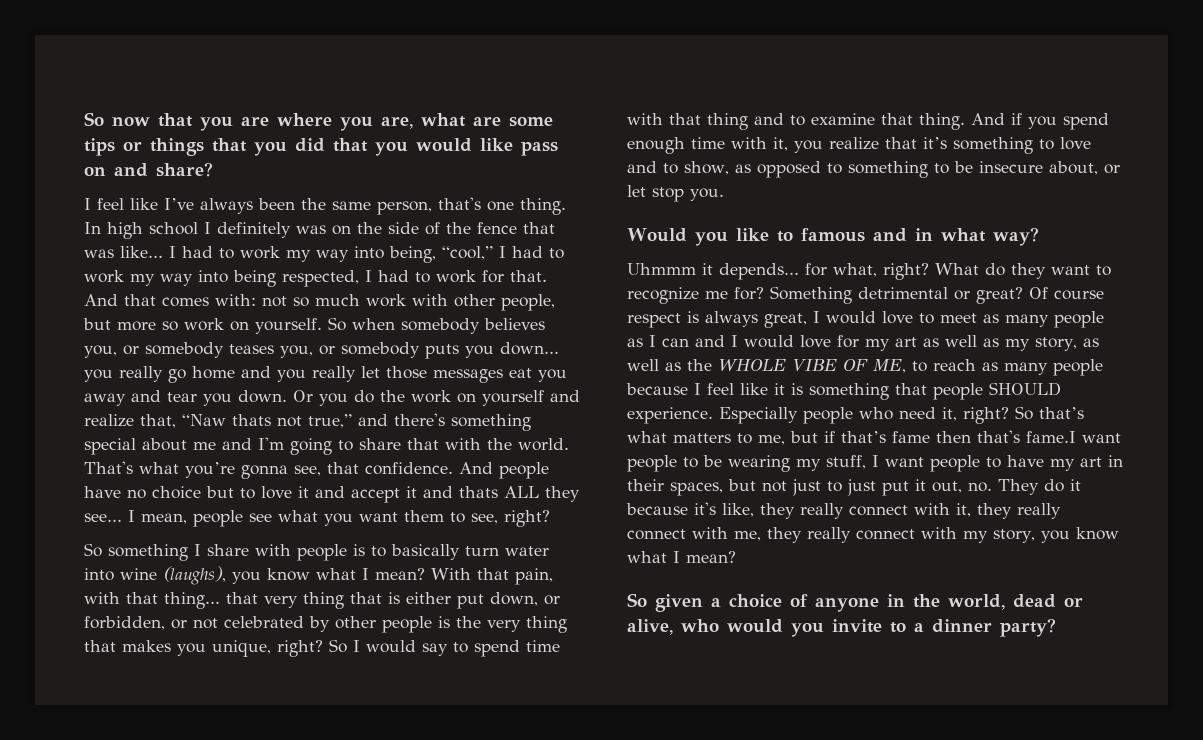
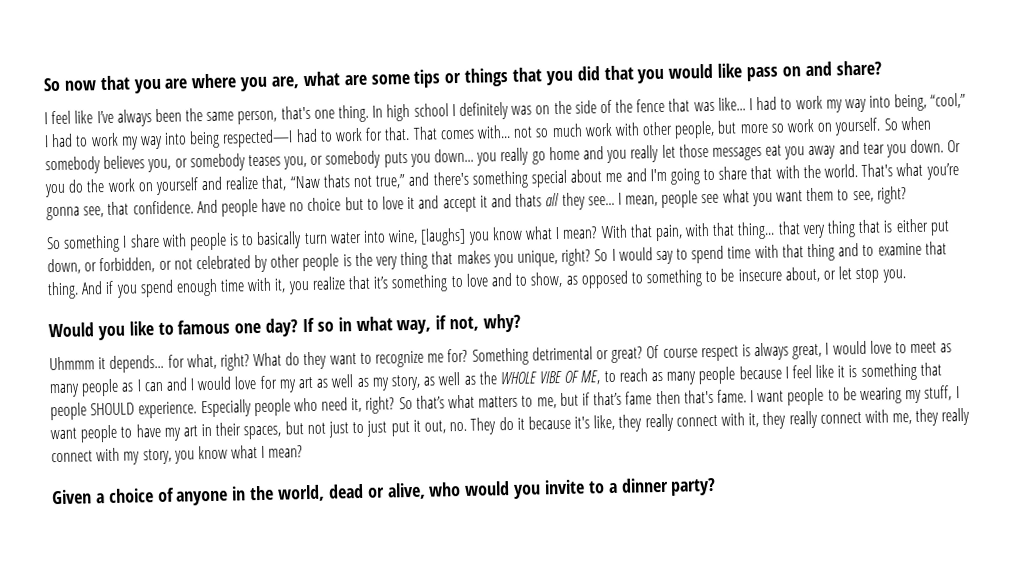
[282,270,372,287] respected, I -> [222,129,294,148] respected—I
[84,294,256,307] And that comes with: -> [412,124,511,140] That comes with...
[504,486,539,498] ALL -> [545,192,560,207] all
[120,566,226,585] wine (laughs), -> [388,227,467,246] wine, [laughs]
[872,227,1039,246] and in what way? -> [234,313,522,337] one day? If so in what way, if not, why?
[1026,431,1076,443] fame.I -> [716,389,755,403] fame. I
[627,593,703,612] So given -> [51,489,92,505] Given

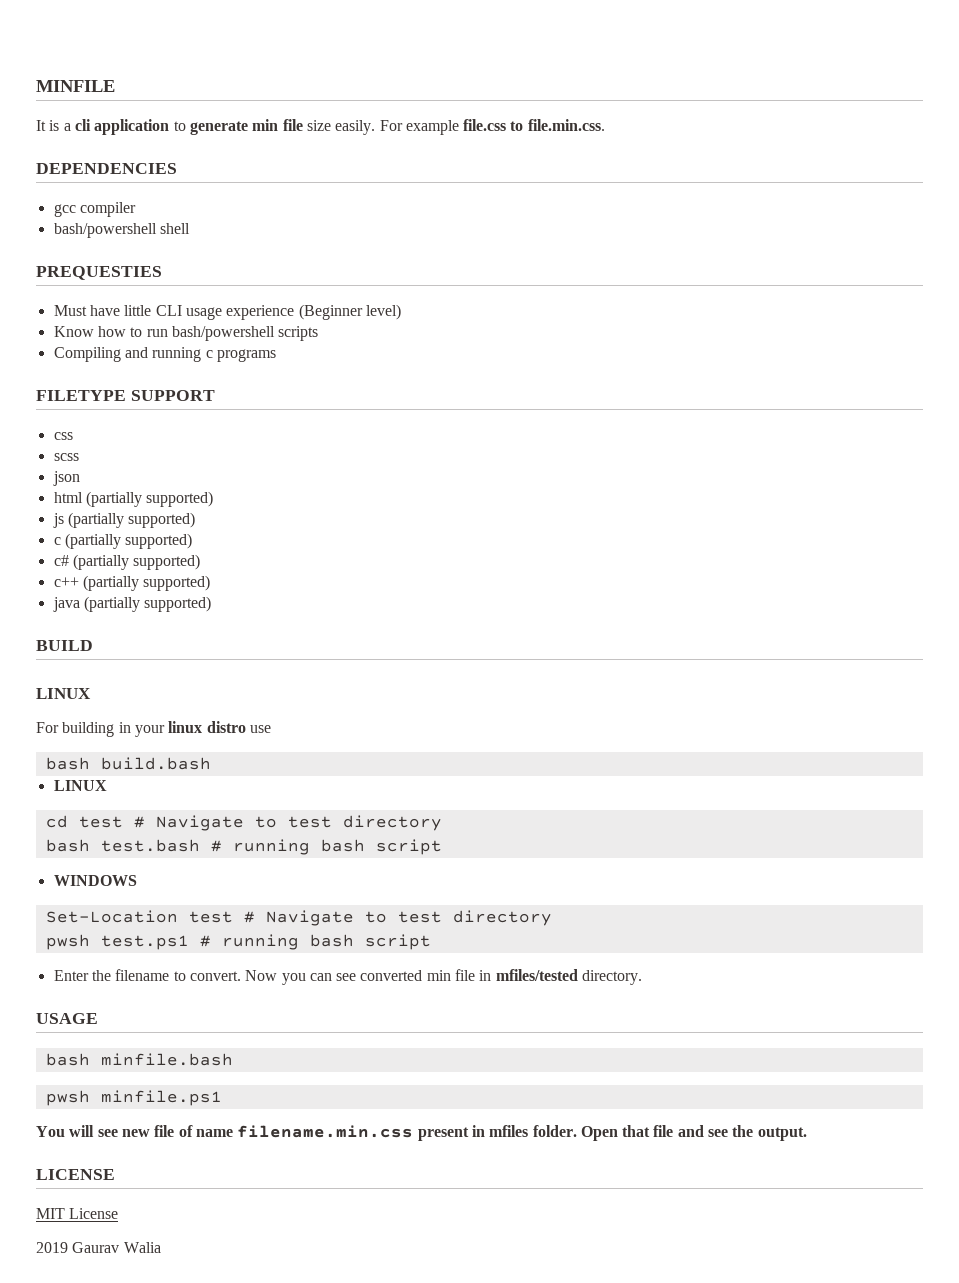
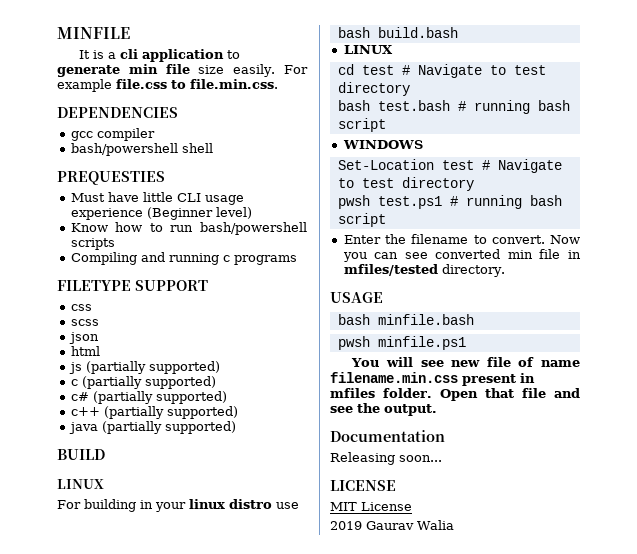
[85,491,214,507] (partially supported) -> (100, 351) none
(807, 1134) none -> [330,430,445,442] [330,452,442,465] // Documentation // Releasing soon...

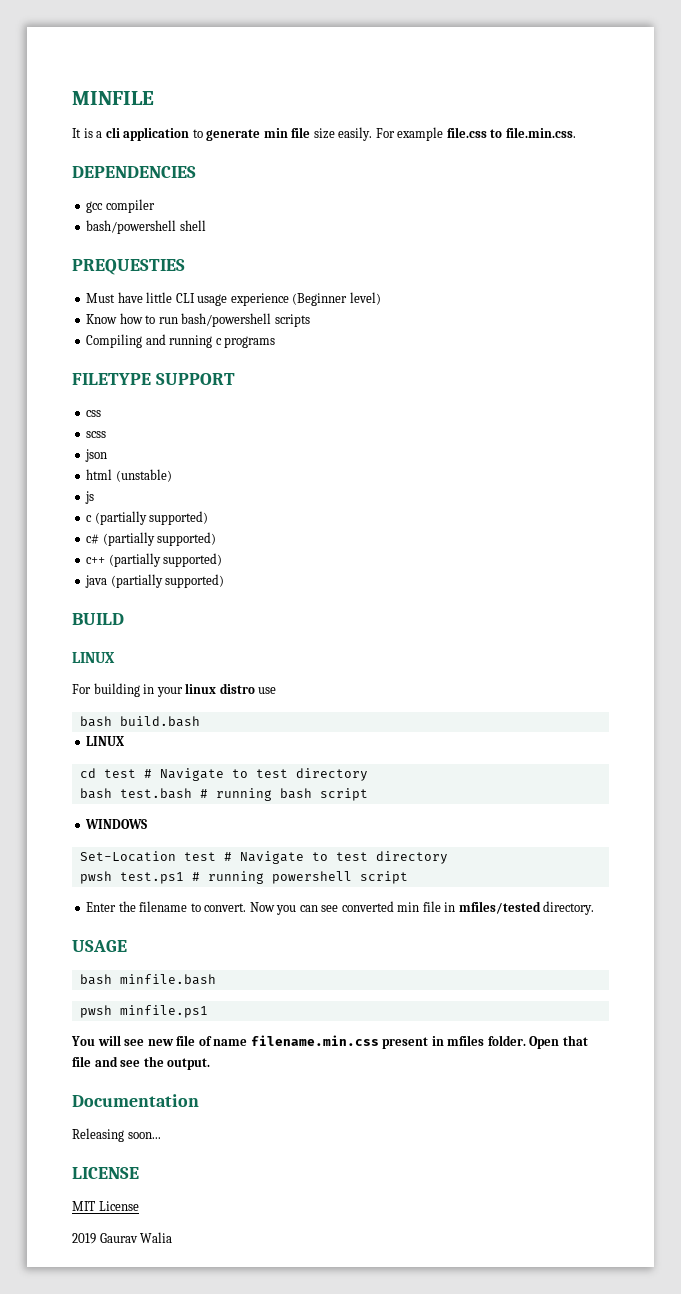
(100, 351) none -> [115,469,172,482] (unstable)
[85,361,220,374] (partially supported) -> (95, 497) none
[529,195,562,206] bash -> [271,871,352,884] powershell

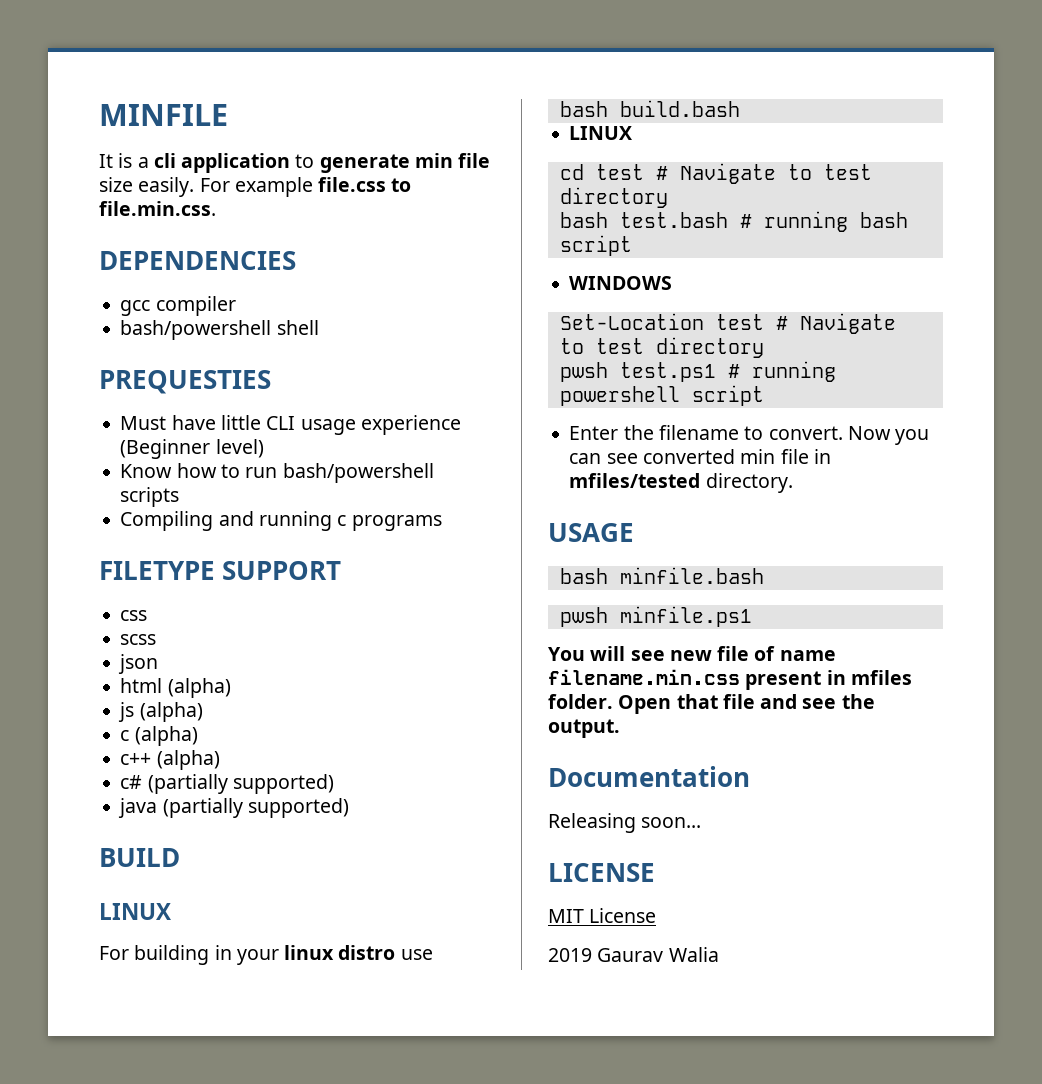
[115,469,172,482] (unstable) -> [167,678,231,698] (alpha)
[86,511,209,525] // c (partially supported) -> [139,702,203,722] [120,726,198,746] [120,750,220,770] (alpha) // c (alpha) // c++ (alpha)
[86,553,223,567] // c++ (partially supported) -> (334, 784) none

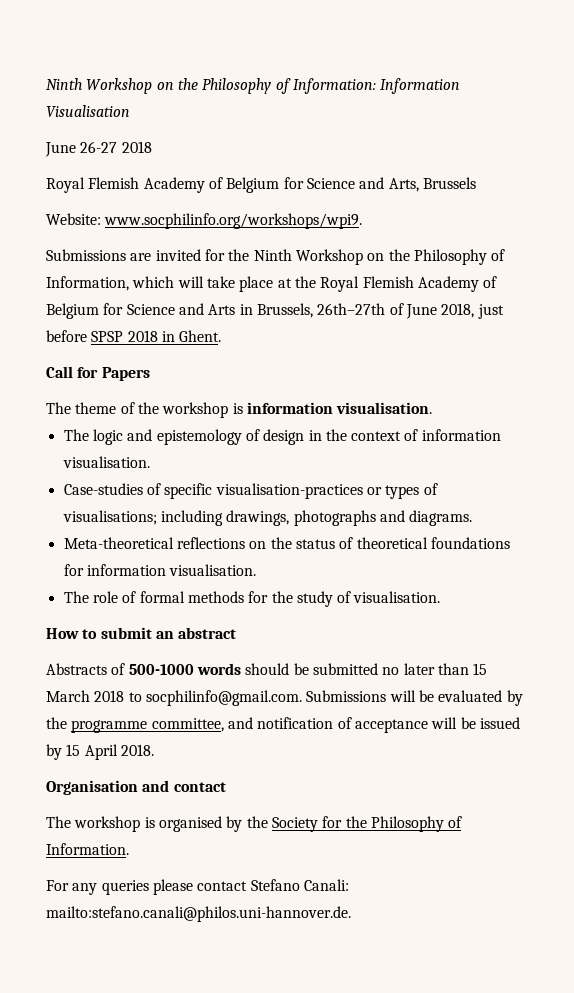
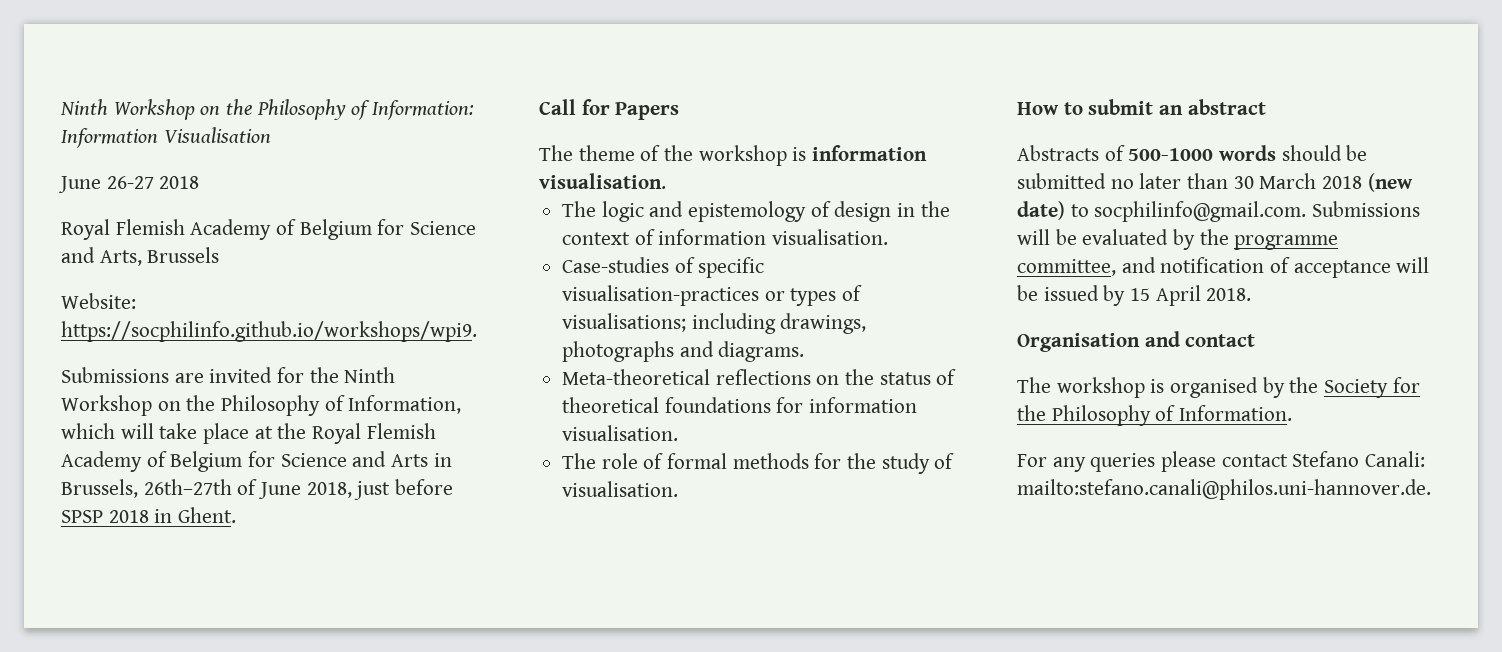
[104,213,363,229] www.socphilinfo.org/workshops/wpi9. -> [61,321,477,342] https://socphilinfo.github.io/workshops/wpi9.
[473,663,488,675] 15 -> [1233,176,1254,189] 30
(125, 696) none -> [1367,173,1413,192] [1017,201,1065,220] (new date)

———

**Work required**. Repeat every line above exactly, but omit all images.

**Problem solution**.
[282,270,372,287] respected, I -> [222,129,294,148] respected—I
[84,294,256,307] And that comes with: -> [412,124,511,140] That comes with...
[504,486,539,498] ALL -> [545,192,560,207] all
[120,566,226,585] wine (laughs), -> [388,227,467,246] wine, [laughs]
[872,227,1039,246] and in what way? -> [234,313,522,337] one day? If so in what way, if not, why?
[1026,431,1076,443] fame.I -> [716,389,755,403] fame. I
[627,593,703,612] So given -> [51,489,92,505] Given

[85,491,214,507] (partially supported) -> (100, 351) none
(807, 1134) none -> [330,430,445,442] [330,452,442,465] // Documentation // Releasing soon...

(100, 351) none -> [115,469,172,482] (unstable)
[85,361,220,374] (partially supported) -> (95, 497) none
[529,195,562,206] bash -> [271,871,352,884] powershell

[115,469,172,482] (unstable) -> [167,678,231,698] (alpha)
[86,511,209,525] // c (partially supported) -> [139,702,203,722] [120,726,198,746] [120,750,220,770] (alpha) // c (alpha) // c++ (alpha)
[86,553,223,567] // c++ (partially supported) -> (334, 784) none

[104,213,363,229] www.socphilinfo.org/workshops/wpi9. -> [61,321,477,342] https://socphilinfo.github.io/workshops/wpi9.
[473,663,488,675] 15 -> [1233,176,1254,189] 30
(125, 696) none -> [1367,173,1413,192] [1017,201,1065,220] (new date)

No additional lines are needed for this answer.